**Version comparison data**
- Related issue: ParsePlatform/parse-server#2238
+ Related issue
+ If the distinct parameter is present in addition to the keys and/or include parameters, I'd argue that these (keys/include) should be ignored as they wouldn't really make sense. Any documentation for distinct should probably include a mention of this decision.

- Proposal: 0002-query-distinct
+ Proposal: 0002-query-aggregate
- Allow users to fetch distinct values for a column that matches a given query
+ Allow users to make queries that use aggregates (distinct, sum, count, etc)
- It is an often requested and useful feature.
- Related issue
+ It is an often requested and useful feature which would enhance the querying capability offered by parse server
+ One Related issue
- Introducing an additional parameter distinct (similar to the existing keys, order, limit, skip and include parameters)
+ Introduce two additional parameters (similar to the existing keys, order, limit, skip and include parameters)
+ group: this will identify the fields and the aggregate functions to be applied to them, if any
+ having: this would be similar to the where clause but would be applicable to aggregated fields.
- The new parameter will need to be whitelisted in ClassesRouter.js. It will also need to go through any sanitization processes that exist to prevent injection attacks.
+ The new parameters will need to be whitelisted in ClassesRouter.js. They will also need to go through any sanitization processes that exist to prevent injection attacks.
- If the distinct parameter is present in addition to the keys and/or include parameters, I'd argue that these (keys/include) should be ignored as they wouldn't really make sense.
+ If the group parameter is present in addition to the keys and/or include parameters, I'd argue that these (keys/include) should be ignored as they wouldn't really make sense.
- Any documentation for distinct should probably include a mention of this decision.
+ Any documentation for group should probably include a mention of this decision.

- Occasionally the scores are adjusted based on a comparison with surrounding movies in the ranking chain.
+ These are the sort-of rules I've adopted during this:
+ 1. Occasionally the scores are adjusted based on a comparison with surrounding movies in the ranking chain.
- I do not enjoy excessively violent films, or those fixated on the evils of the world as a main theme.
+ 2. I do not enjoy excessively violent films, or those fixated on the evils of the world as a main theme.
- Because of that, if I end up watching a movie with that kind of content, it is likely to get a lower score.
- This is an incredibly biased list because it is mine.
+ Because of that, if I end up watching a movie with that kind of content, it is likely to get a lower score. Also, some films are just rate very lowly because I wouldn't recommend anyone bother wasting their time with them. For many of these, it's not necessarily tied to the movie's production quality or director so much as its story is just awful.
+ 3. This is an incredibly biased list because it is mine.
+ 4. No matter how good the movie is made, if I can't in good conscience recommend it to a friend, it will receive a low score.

**What to produce**
The response should consist of all the entries, copied without any alteration.

**Output for this exercise**
- Related issue: ParsePlatform/parse-server#2238
+ Related issue
+ If the distinct parameter is present in addition to the keys and/or include parameters, I'd argue that these (keys/include) should be ignored as they wouldn't really make sense. Any documentation for distinct should probably include a mention of this decision.

- Proposal: 0002-query-distinct
+ Proposal: 0002-query-aggregate
- Allow users to fetch distinct values for a column that matches a given query
+ Allow users to make queries that use aggregates (distinct, sum, count, etc)
- It is an often requested and useful feature.
- Related issue
+ It is an often requested and useful feature which would enhance the querying capability offered by parse server
+ One Related issue
- Introducing an additional parameter distinct (similar to the existing keys, order, limit, skip and include parameters)
+ Introduce two additional parameters (similar to the existing keys, order, limit, skip and include parameters)
+ group: this will identify the fields and the aggregate functions to be applied to them, if any
+ having: this would be similar to the where clause but would be applicable to aggregated fields.
- The new parameter will need to be whitelisted in ClassesRouter.js. It will also need to go through any sanitization processes that exist to prevent injection attacks.
+ The new parameters will need to be whitelisted in ClassesRouter.js. They will also need to go through any sanitization processes that exist to prevent injection attacks.
- If the distinct parameter is present in addition to the keys and/or include parameters, I'd argue that these (keys/include) should be ignored as they wouldn't really make sense.
+ If the group parameter is present in addition to the keys and/or include parameters, I'd argue that these (keys/include) should be ignored as they wouldn't really make sense.
- Any documentation for distinct should probably include a mention of this decision.
+ Any documentation for group should probably include a mention of this decision.

- Occasionally the scores are adjusted based on a comparison with surrounding movies in the ranking chain.
+ These are the sort-of rules I've adopted during this:
+ 1. Occasionally the scores are adjusted based on a comparison with surrounding movies in the ranking chain.
- I do not enjoy excessively violent films, or those fixated on the evils of the world as a main theme.
+ 2. I do not enjoy excessively violent films, or those fixated on the evils of the world as a main theme.
- Because of that, if I end up watching a movie with that kind of content, it is likely to get a lower score.
- This is an incredibly biased list because it is mine.
+ Because of that, if I end up watching a movie with that kind of content, it is likely to get a lower score. Also, some films are just rate very lowly because I wouldn't recommend anyone bother wasting their time with them. For many of these, it's not necessarily tied to the movie's production quality or director so much as its story is just awful.
+ 3. This is an incredibly biased list because it is mine.
+ 4. No matter how good the movie is made, if I can't in good conscience recommend it to a friend, it will receive a low score.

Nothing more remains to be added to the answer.